- _ACTIVITY_: Please return each entry exactly as it appears, but not the pictures.

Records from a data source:
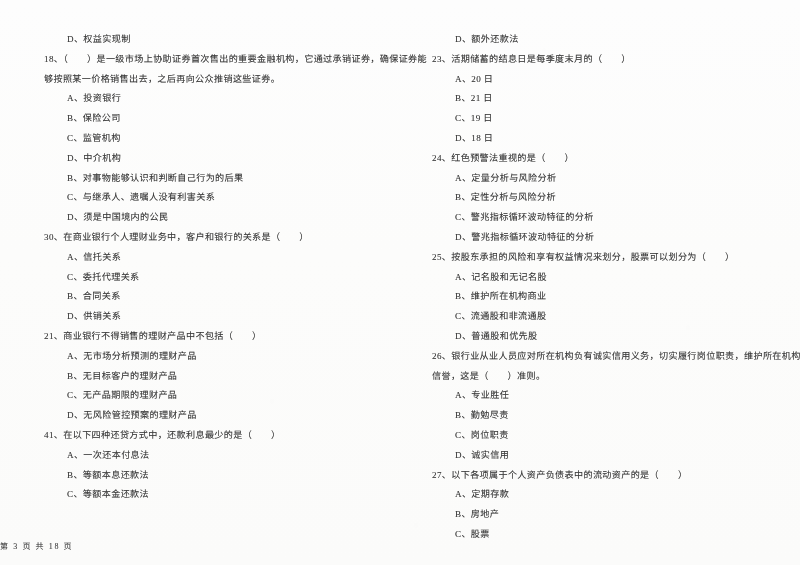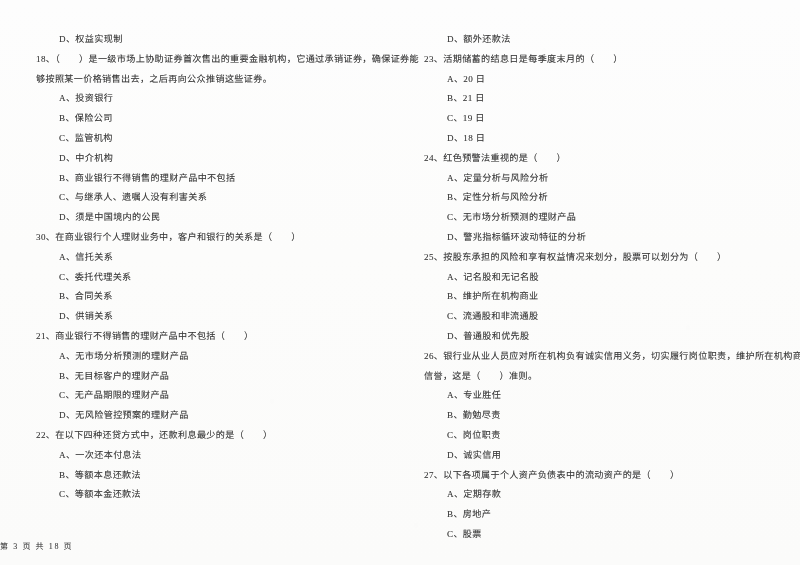--- a/index.html
+++ b/index.html
@@ -49,7 +49,7 @@
     width: 50%;
     box-sizing: border-box;
   }
-  .col-left  { padding-right: 18px; }
+  .col-left  { padding-right: 18px; margin-left: 8px; }
   .col-right { padding-left: 22px; }
 
   .q-block { margin: 0; }

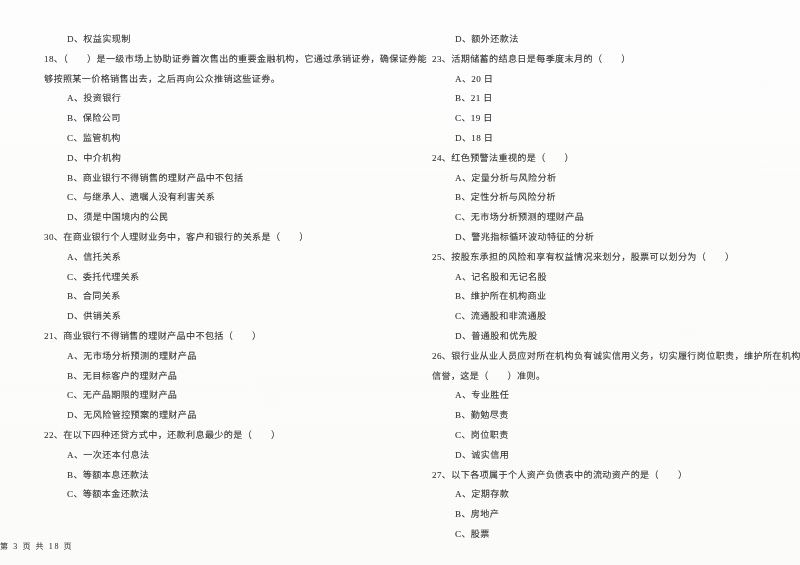--- a/index.html
+++ b/index.html
@@ -107,7 +107,7 @@
       </div>
 
       <div class="q-block">
-        <div class="opt">B、商业银行不得销售的理财产品中不包括</div>
+        <div class="opt">B、对事物能够认识和判断自己行为的后果</div>
         <div class="opt">C、与继承人、遗嘱人没有利害关系</div>
         <div class="opt">D、须是中国境内的公民</div>
       </div>

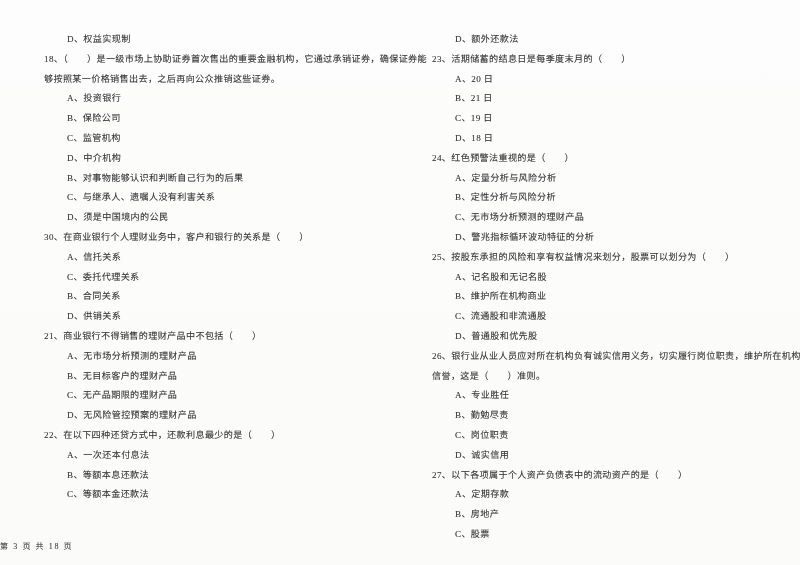--- a/index.html
+++ b/index.html
@@ -153,7 +153,7 @@
         <div class="stem">24、红色预警法重视的是（　　）</div>
         <div class="opt">A、定量分析与风险分析</div>
         <div class="opt">B、定性分析与风险分析</div>
-        <div class="opt">C、无市场分析预测的理财产品</div>
+        <div class="opt">C、警兆指标循环波动特征的分析</div>
         <div class="opt">D、警兆指标循环波动特征的分析</div>
       </div>
 

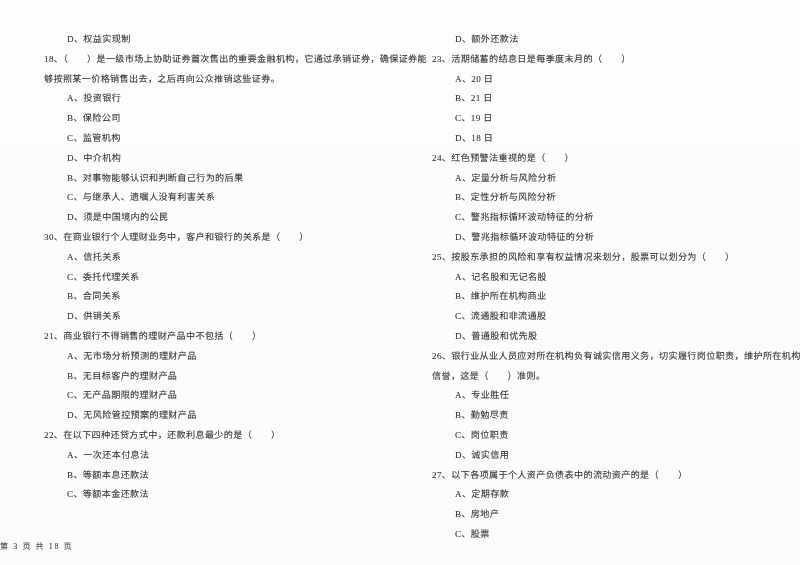--- a/index.html
+++ b/index.html
@@ -129,7 +129,7 @@
       </div>
 
       <div class="q-block">
-        <div class="stem">22、在以下四种还贷方式中，还款利息最少的是（　　）</div>
+        <div class="stem">41、在以下四种还贷方式中，还款利息最少的是（　　）</div>
         <div class="opt">A、一次还本付息法</div>
         <div class="opt">B、等额本息还款法</div>
         <div class="opt">C、等额本金还款法</div>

- _SOLUTION BELOW_:
--- a/index.html
+++ b/index.html
@@ -49,7 +49,7 @@
     width: 50%;
     box-sizing: border-box;
   }
-  .col-left  { padding-right: 18px; }
+  .col-left  { padding-right: 18px; margin-left: 8px; }
   .col-right { padding-left: 22px; }
 
   .q-block { margin: 0; }

--- a/index.html
+++ b/index.html
@@ -107,7 +107,7 @@
       </div>
 
       <div class="q-block">
-        <div class="opt">B、商业银行不得销售的理财产品中不包括</div>
+        <div class="opt">B、对事物能够认识和判断自己行为的后果</div>
         <div class="opt">C、与继承人、遗嘱人没有利害关系</div>
         <div class="opt">D、须是中国境内的公民</div>
       </div>

--- a/index.html
+++ b/index.html
@@ -153,7 +153,7 @@
         <div class="stem">24、红色预警法重视的是（　　）</div>
         <div class="opt">A、定量分析与风险分析</div>
         <div class="opt">B、定性分析与风险分析</div>
-        <div class="opt">C、无市场分析预测的理财产品</div>
+        <div class="opt">C、警兆指标循环波动特征的分析</div>
         <div class="opt">D、警兆指标循环波动特征的分析</div>
       </div>
 

--- a/index.html
+++ b/index.html
@@ -129,7 +129,7 @@
       </div>
 
       <div class="q-block">
-        <div class="stem">22、在以下四种还贷方式中，还款利息最少的是（　　）</div>
+        <div class="stem">41、在以下四种还贷方式中，还款利息最少的是（　　）</div>
         <div class="opt">A、一次还本付息法</div>
         <div class="opt">B、等额本息还款法</div>
         <div class="opt">C、等额本金还款法</div>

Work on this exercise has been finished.